» What is required
Wherever the word "della" occurs in the lines below, copy the whole line.

» Data supplied
((

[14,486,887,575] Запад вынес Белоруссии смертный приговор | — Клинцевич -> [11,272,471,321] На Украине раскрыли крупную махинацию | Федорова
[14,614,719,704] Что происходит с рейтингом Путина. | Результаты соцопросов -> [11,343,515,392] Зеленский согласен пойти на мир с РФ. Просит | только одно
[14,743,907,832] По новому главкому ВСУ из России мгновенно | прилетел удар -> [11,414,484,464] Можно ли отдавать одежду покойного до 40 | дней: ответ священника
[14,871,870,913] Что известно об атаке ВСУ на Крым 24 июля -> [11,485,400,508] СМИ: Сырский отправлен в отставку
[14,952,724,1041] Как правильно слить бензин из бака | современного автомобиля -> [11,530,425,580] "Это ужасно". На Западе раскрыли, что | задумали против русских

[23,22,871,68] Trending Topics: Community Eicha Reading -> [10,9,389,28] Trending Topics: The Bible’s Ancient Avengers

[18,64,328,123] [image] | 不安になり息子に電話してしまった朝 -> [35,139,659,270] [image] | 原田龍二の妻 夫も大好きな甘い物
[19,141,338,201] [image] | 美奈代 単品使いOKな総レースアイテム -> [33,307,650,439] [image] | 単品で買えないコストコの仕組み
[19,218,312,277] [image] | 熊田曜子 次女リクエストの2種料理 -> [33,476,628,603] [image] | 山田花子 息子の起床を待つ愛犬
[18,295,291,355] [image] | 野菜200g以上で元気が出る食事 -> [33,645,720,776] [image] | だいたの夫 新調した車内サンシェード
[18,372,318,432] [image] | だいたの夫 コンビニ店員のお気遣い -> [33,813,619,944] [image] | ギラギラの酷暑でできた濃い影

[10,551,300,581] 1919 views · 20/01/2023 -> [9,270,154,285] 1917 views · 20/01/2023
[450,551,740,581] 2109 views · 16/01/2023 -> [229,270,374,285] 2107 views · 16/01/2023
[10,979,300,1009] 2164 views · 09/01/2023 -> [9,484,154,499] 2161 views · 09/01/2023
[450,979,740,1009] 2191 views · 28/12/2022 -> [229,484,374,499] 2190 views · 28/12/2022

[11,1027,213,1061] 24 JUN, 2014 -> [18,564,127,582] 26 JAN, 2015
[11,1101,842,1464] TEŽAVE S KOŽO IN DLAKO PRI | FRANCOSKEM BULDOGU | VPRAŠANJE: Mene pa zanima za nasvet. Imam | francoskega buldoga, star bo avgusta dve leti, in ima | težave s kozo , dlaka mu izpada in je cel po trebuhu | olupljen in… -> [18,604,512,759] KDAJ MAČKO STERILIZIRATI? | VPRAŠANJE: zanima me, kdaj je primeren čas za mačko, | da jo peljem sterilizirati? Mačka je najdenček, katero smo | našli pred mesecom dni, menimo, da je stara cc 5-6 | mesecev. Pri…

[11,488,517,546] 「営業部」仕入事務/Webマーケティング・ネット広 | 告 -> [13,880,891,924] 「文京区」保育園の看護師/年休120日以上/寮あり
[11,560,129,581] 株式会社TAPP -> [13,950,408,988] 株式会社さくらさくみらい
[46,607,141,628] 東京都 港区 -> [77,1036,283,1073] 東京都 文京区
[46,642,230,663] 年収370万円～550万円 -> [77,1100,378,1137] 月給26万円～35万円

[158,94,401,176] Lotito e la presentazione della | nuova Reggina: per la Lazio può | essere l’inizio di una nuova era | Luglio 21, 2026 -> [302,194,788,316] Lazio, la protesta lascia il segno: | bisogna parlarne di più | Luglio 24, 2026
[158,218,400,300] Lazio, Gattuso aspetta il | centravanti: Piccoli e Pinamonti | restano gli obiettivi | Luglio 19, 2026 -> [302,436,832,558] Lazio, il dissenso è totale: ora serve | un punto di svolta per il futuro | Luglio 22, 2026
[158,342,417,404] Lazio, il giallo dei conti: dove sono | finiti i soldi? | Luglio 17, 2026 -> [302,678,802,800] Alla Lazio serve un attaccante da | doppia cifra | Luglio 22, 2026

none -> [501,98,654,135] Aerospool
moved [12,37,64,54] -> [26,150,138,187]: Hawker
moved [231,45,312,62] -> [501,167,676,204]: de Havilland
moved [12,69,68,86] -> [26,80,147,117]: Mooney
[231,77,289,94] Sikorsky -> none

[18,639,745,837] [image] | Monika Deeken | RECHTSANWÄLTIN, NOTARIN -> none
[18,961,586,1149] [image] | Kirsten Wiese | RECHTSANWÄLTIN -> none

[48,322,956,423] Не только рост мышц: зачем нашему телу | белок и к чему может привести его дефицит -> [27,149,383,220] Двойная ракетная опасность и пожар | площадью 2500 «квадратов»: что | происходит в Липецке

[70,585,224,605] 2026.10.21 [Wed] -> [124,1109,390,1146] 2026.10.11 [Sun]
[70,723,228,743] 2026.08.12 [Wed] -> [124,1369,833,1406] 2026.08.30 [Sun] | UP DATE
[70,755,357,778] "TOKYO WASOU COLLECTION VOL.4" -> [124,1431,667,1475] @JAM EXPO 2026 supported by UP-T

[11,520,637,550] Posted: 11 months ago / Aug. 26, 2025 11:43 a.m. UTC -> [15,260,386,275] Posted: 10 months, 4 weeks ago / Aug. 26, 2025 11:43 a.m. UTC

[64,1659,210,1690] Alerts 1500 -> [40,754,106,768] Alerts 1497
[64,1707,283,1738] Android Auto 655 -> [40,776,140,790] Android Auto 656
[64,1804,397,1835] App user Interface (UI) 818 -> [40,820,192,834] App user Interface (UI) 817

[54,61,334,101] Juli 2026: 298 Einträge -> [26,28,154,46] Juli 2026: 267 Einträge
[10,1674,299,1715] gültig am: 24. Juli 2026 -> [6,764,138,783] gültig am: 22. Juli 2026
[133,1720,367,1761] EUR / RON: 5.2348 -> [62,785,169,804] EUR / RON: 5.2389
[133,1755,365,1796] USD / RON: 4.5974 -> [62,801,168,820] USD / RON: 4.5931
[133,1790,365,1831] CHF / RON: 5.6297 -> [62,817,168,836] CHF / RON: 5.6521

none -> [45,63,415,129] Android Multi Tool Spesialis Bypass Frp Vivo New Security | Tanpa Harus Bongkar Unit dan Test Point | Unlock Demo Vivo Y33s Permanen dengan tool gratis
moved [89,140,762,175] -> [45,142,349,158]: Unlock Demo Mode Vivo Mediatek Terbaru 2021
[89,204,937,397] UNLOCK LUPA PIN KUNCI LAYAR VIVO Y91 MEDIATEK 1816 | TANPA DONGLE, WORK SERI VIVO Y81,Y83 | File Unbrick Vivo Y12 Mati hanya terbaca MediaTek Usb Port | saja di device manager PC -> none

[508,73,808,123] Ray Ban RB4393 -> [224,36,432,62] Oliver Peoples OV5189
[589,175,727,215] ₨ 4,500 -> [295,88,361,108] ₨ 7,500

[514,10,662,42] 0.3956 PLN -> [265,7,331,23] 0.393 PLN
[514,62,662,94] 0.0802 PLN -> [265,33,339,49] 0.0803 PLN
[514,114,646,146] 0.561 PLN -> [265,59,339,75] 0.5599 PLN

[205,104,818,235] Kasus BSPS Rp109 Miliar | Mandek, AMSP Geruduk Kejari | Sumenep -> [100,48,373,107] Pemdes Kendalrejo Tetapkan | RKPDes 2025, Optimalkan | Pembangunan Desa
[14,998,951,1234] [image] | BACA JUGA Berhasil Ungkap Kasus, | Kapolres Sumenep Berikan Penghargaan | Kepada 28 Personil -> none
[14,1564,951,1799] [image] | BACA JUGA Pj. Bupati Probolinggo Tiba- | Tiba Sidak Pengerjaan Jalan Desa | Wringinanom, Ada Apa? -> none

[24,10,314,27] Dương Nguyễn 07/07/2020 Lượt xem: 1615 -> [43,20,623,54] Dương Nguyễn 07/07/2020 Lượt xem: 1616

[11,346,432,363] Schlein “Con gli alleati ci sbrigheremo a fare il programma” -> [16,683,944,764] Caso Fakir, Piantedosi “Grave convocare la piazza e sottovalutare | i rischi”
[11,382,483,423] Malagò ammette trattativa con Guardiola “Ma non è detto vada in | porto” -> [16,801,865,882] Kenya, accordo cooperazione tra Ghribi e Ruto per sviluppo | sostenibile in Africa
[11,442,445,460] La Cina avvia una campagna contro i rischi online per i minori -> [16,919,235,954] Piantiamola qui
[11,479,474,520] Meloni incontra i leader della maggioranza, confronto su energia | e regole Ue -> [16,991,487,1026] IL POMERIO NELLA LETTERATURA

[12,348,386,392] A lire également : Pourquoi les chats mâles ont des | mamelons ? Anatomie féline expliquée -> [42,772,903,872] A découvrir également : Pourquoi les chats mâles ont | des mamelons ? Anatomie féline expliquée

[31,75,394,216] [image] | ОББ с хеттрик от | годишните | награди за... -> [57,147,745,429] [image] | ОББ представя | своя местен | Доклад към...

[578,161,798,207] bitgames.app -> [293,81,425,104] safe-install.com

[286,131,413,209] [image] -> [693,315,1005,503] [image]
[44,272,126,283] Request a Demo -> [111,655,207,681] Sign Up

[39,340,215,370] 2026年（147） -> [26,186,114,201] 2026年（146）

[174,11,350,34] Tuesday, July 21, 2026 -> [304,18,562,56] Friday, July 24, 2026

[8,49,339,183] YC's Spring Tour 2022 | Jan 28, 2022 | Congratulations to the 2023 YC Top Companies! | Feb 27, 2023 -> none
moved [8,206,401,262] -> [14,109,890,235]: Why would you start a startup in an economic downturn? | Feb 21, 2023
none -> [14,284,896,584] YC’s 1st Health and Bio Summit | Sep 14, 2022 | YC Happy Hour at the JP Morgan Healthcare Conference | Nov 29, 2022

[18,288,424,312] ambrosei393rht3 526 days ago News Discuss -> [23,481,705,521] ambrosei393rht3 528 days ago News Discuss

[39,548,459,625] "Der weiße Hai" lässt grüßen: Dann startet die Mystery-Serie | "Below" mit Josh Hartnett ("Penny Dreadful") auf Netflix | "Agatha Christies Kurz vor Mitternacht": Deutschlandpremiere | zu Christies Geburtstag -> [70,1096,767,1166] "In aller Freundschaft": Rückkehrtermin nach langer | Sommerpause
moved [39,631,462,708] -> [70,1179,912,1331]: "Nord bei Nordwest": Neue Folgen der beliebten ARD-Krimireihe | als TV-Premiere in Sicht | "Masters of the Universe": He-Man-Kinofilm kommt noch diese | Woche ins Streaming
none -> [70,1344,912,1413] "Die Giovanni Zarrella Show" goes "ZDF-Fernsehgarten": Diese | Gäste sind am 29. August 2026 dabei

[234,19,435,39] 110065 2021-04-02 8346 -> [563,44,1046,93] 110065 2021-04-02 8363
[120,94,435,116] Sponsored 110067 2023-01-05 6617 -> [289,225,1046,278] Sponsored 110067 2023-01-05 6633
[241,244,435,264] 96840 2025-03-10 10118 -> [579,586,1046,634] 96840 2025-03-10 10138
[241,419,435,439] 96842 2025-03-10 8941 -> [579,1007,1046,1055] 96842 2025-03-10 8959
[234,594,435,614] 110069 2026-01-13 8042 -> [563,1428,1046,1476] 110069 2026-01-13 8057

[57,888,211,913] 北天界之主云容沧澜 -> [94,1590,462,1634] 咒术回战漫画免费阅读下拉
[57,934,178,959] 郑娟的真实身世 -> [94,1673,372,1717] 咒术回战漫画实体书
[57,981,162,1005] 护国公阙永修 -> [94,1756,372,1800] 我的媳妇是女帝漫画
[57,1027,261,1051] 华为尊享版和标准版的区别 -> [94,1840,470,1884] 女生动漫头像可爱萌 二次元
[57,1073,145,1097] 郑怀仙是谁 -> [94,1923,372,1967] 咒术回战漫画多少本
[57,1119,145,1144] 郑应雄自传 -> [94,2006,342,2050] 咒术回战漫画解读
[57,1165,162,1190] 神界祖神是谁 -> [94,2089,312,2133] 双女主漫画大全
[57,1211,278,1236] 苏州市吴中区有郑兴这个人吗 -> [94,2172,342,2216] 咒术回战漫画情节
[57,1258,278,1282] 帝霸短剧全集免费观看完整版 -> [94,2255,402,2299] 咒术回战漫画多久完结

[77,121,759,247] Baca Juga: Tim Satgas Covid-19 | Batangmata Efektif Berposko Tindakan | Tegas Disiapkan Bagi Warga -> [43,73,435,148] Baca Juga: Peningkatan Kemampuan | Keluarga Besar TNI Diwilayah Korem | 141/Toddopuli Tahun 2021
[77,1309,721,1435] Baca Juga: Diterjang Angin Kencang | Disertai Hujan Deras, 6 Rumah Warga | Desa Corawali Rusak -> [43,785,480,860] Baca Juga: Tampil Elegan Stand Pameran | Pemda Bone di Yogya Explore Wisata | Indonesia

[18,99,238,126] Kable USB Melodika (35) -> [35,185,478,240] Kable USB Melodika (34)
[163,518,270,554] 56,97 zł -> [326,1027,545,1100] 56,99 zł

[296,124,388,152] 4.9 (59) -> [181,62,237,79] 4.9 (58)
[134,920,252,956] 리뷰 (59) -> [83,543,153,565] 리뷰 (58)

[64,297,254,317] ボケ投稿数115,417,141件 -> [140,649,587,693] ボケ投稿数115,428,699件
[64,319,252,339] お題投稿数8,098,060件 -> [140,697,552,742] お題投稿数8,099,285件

))

» Exercise answer
[158,94,401,176] Lotito e la presentazione della | nuova Reggina: per la Lazio può | essere l’inizio di una nuova era | Luglio 21, 2026 -> [302,194,788,316] Lazio, la protesta lascia il segno: | bisogna parlarne di più | Luglio 24, 2026
[11,479,474,520] Meloni incontra i leader della maggioranza, confronto su energia | e regole Ue -> [16,991,487,1026] IL POMERIO NELLA LETTERATURA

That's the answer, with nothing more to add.